Future database search is temporal & semantic

Future database search is temporal & semantic

Databases evolve. If anyone thought that early versions of this data management fundamental (back somewhere in the mists of our progression from mainframes towards PCs in the sixties) would last forever, they would not believe the variety and diversity of options available today. At a time when the notion of multi-modal unstructured data search might have sounded like science fiction, this is part of the way we deal with the panoply of information analysis that we need to carry out today.

Bringing multi-modal search (the process of enabling search by text in traditional typed form, search via image, search by speech, semantic search inference of more than one thing in the context of another thing or object and more besides) among other core functionalities to its platform is KX, a firm known for its time-series vector database competencies and its wider approach to AI in relation to Large Language Models (LLMs) and more.

Real-time contextual AI

A snappy name if you’re fond of acronyms, the company’s latest development is the KDB.AI Cloud, described as a vector database for real-time contextual AI. While we might consider any AI that fails to be contextual to be something of a failure, KX presumably uses the term to explain that this free cloud-based version of the KDB.AI vector database has an acute ability to deliver analysis based on database object references that map to the real world.

It’s exactly that, the company says that KDB.AI Cloud enables developers to bring temporal (time-based) and semantic (meaning and intent-based) context and relevancy to AI-powered applications.

Engineered to handle high-speed time-series data and multi-mode query data processing, it allows users (for example) to query real-time financial market data using natural language search with semantic relevance. 

Temporal awareness 

But there’s temporal awareness here as well and that means KDB.AI Cloud answers questions based on ad-hoc time windows such as time markers that relate to when data creation happened, what kind of timeframes represent data modification recency, or when periodic comparisons have been made.

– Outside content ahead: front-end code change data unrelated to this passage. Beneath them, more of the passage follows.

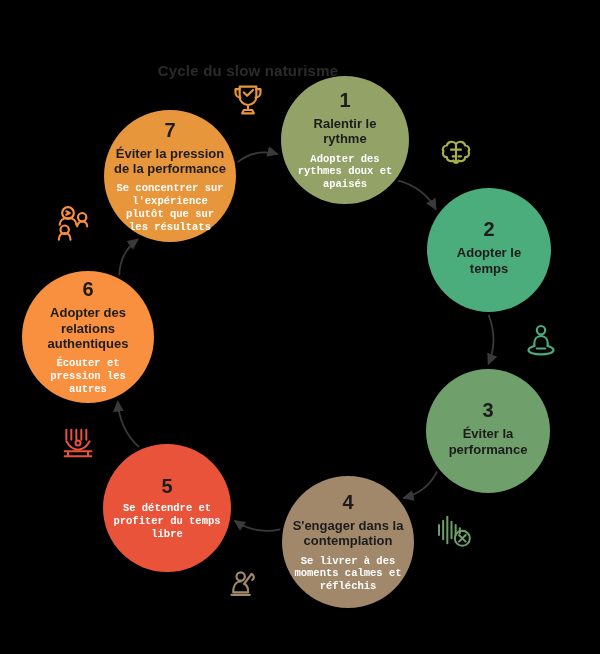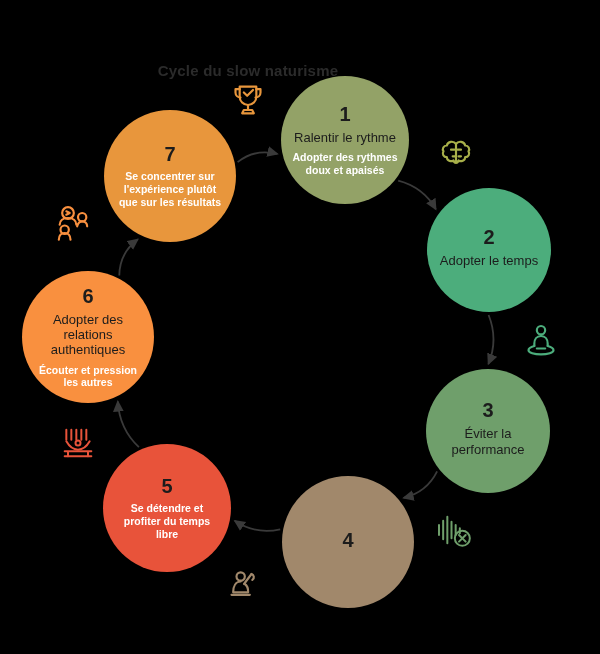--- a/index.html
+++ b/index.html
@@ -55,32 +55,33 @@
   }
   .node .num {
     font-size: 20px;
     font-weight: 700;
     color: #1c1c1c;
     line-height: 1.1;
     margin-bottom: 5px;
   }
   .node .label {
     font-size: 13px;
-    font-weight: 400;
+    font-weight: 700;
     color: #1c1c1c;
     line-height: 1.18;
     margin-bottom: 6px;
     max-width: 118px;
   }
   .node .desc {
     font-size: 10.5px;
     font-weight: 600;
     color: #ffffff;
     line-height: 1.22;
     max-width: 116px;
+    font-family: Liberation Mono, monospace;
   }
   .icon {
     position: absolute;
     width: 40px;
     height: 40px;
     display: block;
   }
   .icon svg { display: block; width: 100%; height: 100%; }
 </style>
 </head>
@@ -116,32 +117,35 @@
       <div class="node" style="left: 427px; top: 188px; width: 124px; height: 124px; background: rgb(76, 173, 124);">
         <div class="num">2</div>
         <div class="label">Adopter le temps</div>
       </div>
       <div class="node" style="left: 426px; top: 369px; width: 124px; height: 124px; background: rgb(111, 159, 107);">
         <div class="num">3</div>
         <div class="label">Éviter la performance</div>
       </div>
       <div class="node" style="left: 282px; top: 476px; width: 132px; height: 132px; background: rgb(161, 136, 107);">
         <div class="num">4</div>
+        <div class="label">S'engager dans la contemplation</div>
+        <div class="desc">Se livrer à des moments calmes et réfléchis</div>
       </div>
       <div class="node" style="left: 103px; top: 444px; width: 128px; height: 128px; background: rgb(232, 83, 58);">
         <div class="num">5</div>
         <div class="desc">Se détendre et profiter du temps libre</div>
       </div>
       <div class="node" style="left: 22px; top: 271px; width: 132px; height: 132px; background: rgb(249, 144, 63);">
         <div class="num">6</div>
         <div class="label">Adopter des relations authentiques</div>
         <div class="desc">Écouter et pression les autres</div>
       </div>
       <div class="node" style="left: 104px; top: 110px; width: 132px; height: 132px; background: rgb(232, 150, 60);">
         <div class="num">7</div>
+        <div class="label">Éviter la pression de la performance</div>
         <div class="desc">Se concentrer sur l'expérience plutôt que sur les résultats</div>
       </div>
     </div>
 
   <div class="icon" style="left:228px;top:80px;">
     <svg viewBox="0 0 48 48" fill="none" stroke="#e8963c" stroke-width="2.6" stroke-linecap="round" stroke-linejoin="round">
       <path d="M14 8h20v12a10 10 0 0 1-20 0z"></path>
       <path d="M14 11H9v4a6 6 0 0 0 6 6"></path>
       <path d="M34 11h5v4a6 6 0 0 1-6 6"></path>
       <path d="M24 30v6"></path>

This helps applications find and return more relevant data and allows for point-in-time and like-for-like comparisons.

KDB.AI Cloud works with popular LLMs and machine learning workflows and tools, including LangChain and ChatGPT, while native support for Python and RESTful APIs means developers can perform common operations like data ingestion, search and analytics using their preferred applications and languages.

“KDB.AI Cloud exemplifies our commitment to elevate the developer experience, setting them at the forefront of generative AI’s future, further enhanced by discriminative AI,” remarked Ashok Reddy, CEO of KX. “Our platform infuses time-awareness and situational understanding into vector database-driven AI processes, ensuring unmatched precision for generative AI applications. I eagerly anticipate the ground-breaking solutions that developers worldwide will forge with KDB.AI Cloud, reshaping industries and establishing fresh standards for innovation.”

Key use cases 

Key use cases here include the previously mentioned ability to use multi-modal unstructured data search. This also embodies the ability to use similarity search between objects in any data format – video, image, text, time series, or unstructured. This technology also offers automation for digital twins i.e. by providing situational awareness based on time, vectors can be applied to provide context into streams of IoT data from digital twins, to automate with confidence.

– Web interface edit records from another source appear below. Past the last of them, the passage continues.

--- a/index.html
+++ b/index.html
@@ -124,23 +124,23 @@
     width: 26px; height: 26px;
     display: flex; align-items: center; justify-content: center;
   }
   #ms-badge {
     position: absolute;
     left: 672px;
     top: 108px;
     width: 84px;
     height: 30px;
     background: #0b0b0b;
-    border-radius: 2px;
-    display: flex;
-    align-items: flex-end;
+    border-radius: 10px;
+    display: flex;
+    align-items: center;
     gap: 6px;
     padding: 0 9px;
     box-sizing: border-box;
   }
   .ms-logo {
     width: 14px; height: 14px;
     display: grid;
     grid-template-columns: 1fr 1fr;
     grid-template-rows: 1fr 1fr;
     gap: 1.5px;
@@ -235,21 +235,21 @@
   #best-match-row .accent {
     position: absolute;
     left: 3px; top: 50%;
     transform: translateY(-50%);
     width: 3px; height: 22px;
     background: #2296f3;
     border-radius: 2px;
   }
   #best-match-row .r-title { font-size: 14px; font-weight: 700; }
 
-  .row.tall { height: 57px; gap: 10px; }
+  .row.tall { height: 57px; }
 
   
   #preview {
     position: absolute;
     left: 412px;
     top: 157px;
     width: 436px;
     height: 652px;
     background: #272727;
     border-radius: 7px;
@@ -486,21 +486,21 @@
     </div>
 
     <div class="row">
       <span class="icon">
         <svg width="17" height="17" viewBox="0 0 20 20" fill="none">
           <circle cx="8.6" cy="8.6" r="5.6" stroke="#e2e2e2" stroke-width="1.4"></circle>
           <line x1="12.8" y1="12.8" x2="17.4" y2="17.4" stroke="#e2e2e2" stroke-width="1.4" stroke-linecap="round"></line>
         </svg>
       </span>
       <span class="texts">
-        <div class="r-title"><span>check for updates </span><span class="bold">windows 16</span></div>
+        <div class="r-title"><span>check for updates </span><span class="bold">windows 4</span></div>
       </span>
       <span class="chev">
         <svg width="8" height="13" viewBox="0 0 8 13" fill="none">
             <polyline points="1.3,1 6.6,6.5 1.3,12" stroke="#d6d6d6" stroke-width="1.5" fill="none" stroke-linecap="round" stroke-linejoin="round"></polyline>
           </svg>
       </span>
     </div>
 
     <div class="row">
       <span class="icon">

Also here we find pattern matching and anomaly detection. This database can spot anomalies in data sets to build data integrity and boost performance. There are also recommendation systems to help refine algorithms based on feedback loops for adaptive user experiences. Finally, sentiment analysis can be used to detect customer patterns and improve user experiences.

KDB.AI is used across multiple industries, including finance, energy, manufacturing and telecommunications. EnterpriseWeb, which offers an industrial-grade no-code automation platform for complex distributed systems, uses KDB.AI to integrate real-time location and cost-based analytics on advanced telecom use-cases for self-scaling, self-healing and self-optimizing networks.

“KX is renowned for its ability to process and analyse time series, historical and vector data at speed and scale,” said Dave Duggal, founder and CEO of EnterpriseWeb. “KDB.AI builds on these capabilities with sliding window search and the ability to augment LLMs. We’re excited to partner with KX to further the integration of KDB.AI into our platform.”

A whole new vector

KDB.AI Cloud is available now as a free to use, SaaS-based service from KX. For those just starting out in their use (or consideration of) vector databases, this offering could be of interest. We’re a long way on from the clunky era of the first databases. ThinkAutomation suggests that, “Charles Bachman designed the first database known as the Integrated Data Store, followed by the Information Management System developed by IBM.”

While reports trying to pin down the origin of database history disagree with each other and some feature apocryphal misinformation, we have certainly moved on to a time (pun not intended) of temporal contextual multi-modal data search in natural language – and that’s a whole new vector (pun intended) in and of itself.